14 REMARKS. Four lines of evidence support our identification of this peculiar specimen as a lobolith of Scyphocrinites. The globular gross morphology is reminiscent of how similarly shaped, weakly sutured structures such as Paleozoic echinoid tests collapse in the rock record (Lewis and Emson 1982). The multi-plated calcite structure is certainly echinodermal. The age of the Indian Point Formation is limited, but includes the entire range of Scyphocrinites (Haude 1992). And these data are supported by the close morphological similarity of NBMG 16862 to other occurrences of multi-plated loboliths (discussed below).
We therefore interpret this specimen as an incomplete, partly collapsed and partly deformed lobolith of Scyphocrinites sp. The mode of preservation is reminiscent of loboliths originally described by Bather (1907) from the Lochkovian of Cornwall, southwestern England. The Cornish specimens are so poorly preserved that they were not figured in Bather’s report and have only been illustrated more recently (Donovan and Lewis 2009, fig. 1; Donovan et al. 2012, text-fig. 77; Donovan and Fearnhead 2014, pl. 15). The principal difference between these occurrences is lithology, as the Cornish specimens are preserved in limestone. This difference in occurrence is not surprising in a crinoid that is planktonic; Simms (1986, pp. 476–477, table 1) demonstrated similar facies-crossing distributions of pseudoplanktonic crinoids from the Jurassic.
Our new record of Scyphocrinites sp. is notable because Silurian and Devonian crinoids remain poorly known from eastern Canada. Previous reports have demonstrated the utility of the crinoids from this region for studies of paleoecology and morphology (Donovan and Pickerill 1995a, b). Part of the reason why crinoids from this area and interval have been ignored is undoubtedly taphonomic. Few of the crinoids known from this region are well preserved, again with the notable exception of material from Anticosti Island, and there is a resistance to expending energy on fragmentary fossils when more complete, aesthetically more pleasing and easier to identify taxa, such as brachiopods, trilobites and corals, are available. This is a common problem with Paleozoic crinoids (see, for example, Donovan 2013) and, in the absence of more complete material, it is only by studying incomplete specimens like NBMG 16862 that our knowledge of their true biodiversity and paleogeography will be completed.

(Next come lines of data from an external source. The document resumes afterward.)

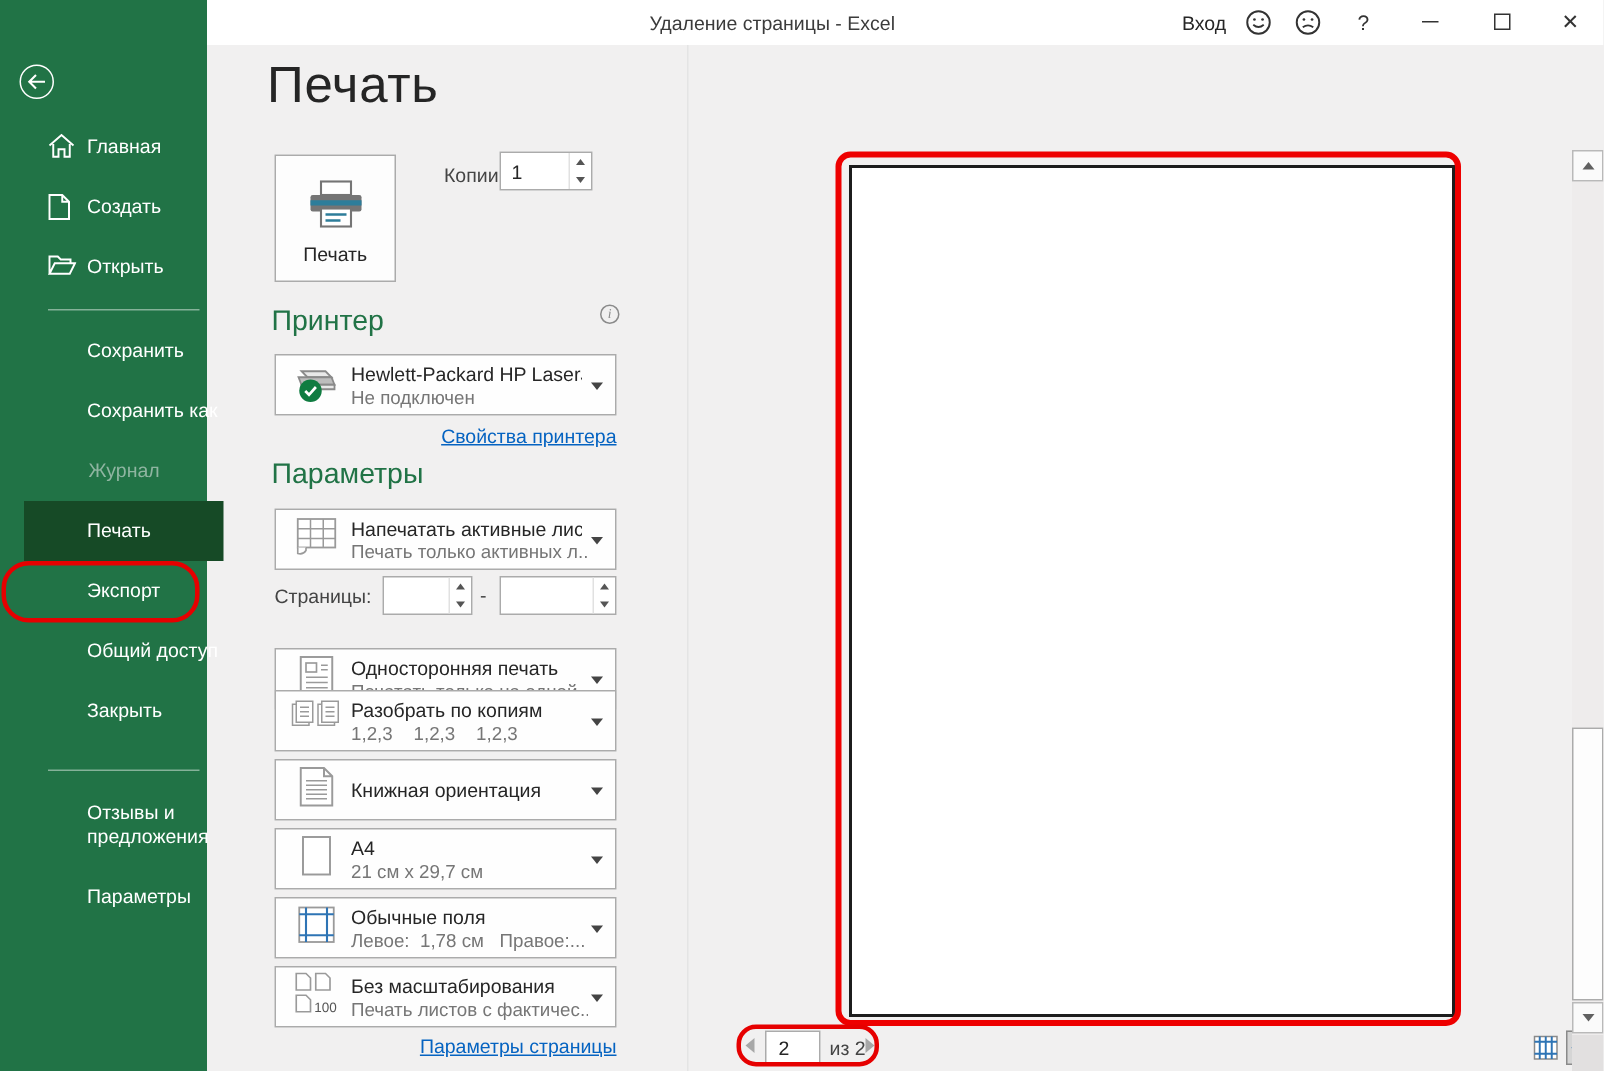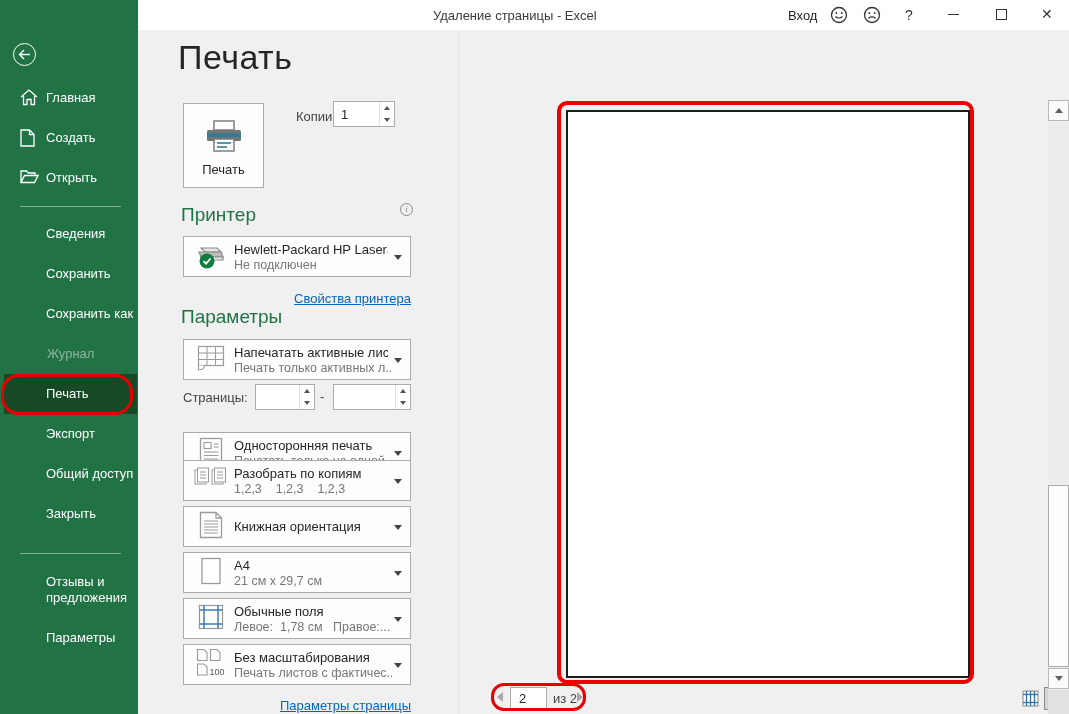--- a/index.html
+++ b/index.html
@@ -20,7 +20,7 @@
   
   .sidebar { position:absolute; left:0; top:0; width:138px; height:714px; background:#217346; color:#fff; }
   .back-btn { position:absolute; left:13px; top:43px; width:23px; height:23px; border:1.5px solid #fff; border-radius:50%; display:flex; align-items:center; justify-content:center; cursor:pointer; }
-  .nav { position:absolute; left:4px; top:78px; width:133px; }
+  .nav { position:absolute; left:16px; top:78px; width:133px; }
   .nav-item { position:relative; height:40px; display:flex; align-items:center; padding-left:42px; font-size:13px; color:#fff; cursor:pointer; line-height:16px; }
   .nav-item .nav-ic { position:absolute; left:16px; top:50%; transform:translateY(-50%); width:18px; height:18px; }
   .nav-spacer-sm { height:16px; position:relative; }

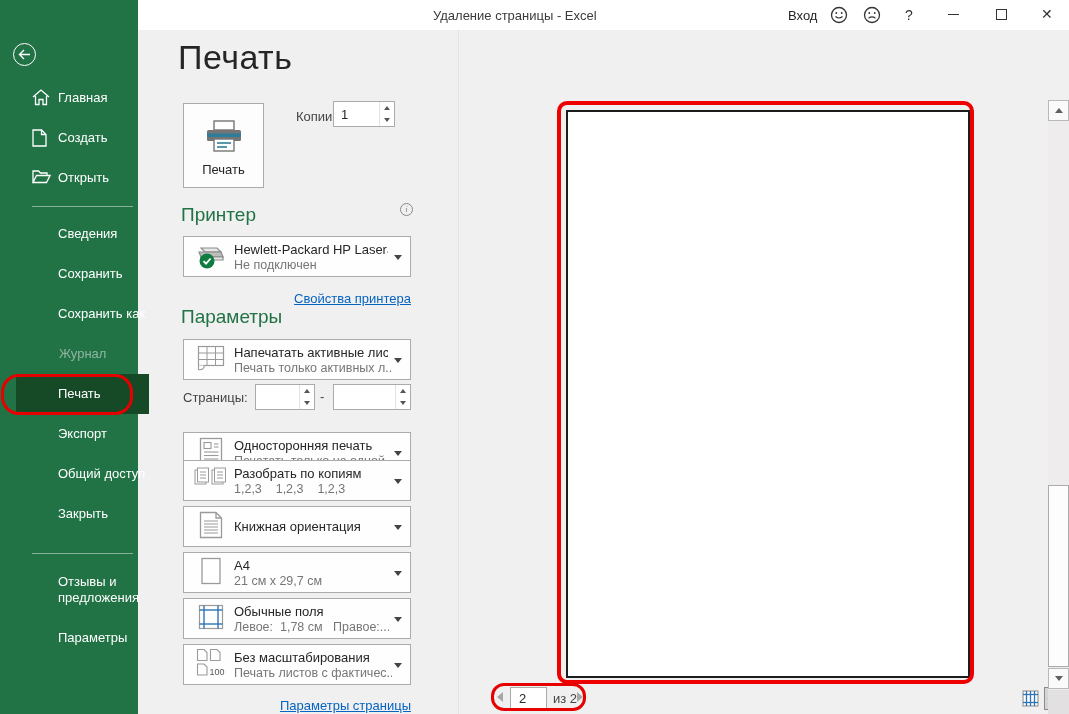--- a/index.html
+++ b/index.html
@@ -147,9 +147,6 @@
       </div>
       <div class="nav-spacer-sm"></div>
       <div class="nav-item">
-          <span>Сведения</span>
-        </div>
-      <div class="nav-item">
           <span>Сохранить</span>
         </div>
       <div class="nav-item">

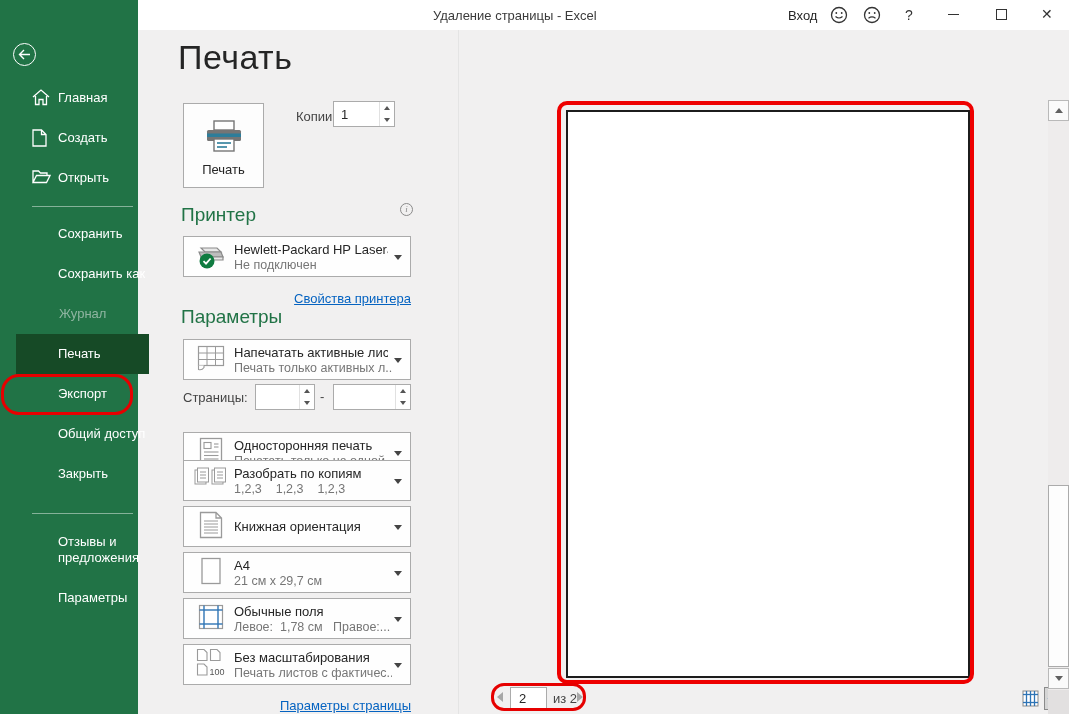--- a/index.html
+++ b/index.html
@@ -57,7 +57,7 @@
   .dd.single .dd-title { top:12px; }
   .dd-caret { position:absolute; right:8px; top:18px; width:0; height:0; border-left:4px solid transparent; border-right:4px solid transparent; border-top:5px solid #444; }
 
-  .link { position:absolute; font-size:13px; color:#0563c1; text-decoration:underline; cursor:pointer; white-space:nowrap;margin-top:8px; }
+  .link { position:absolute; font-size:13px; color:#0563c1; text-decoration:underline; cursor:pointer; white-space:nowrap; }
 
   .pages-label { position:absolute; left:183px; top:390px; font-size:13px; color:#444; }
   .pages-dash { position:absolute; left:320px; top:389px; font-size:13px; color:#444; }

SKD gratefully acknowledges the award of a G.F. Matthew Research Grant for 2013 by the New Brunswick Museum, which facilitated this research in May 2014. Naturalis Biodiversity Center, Leiden, provided further support and further facilitated a research visit to the New Brunswick Museum in May 2014. We thank Fiona Fearnhead (the Natural History Museum, London) and Christopher Paul (University of Bristol) for their positive comments in reviewing the manuscript. Thanks to Reg Wilson, New Brunswick Geological Surveys Branch, Department of Energy and Mines for permission to reproduce Fig. 2.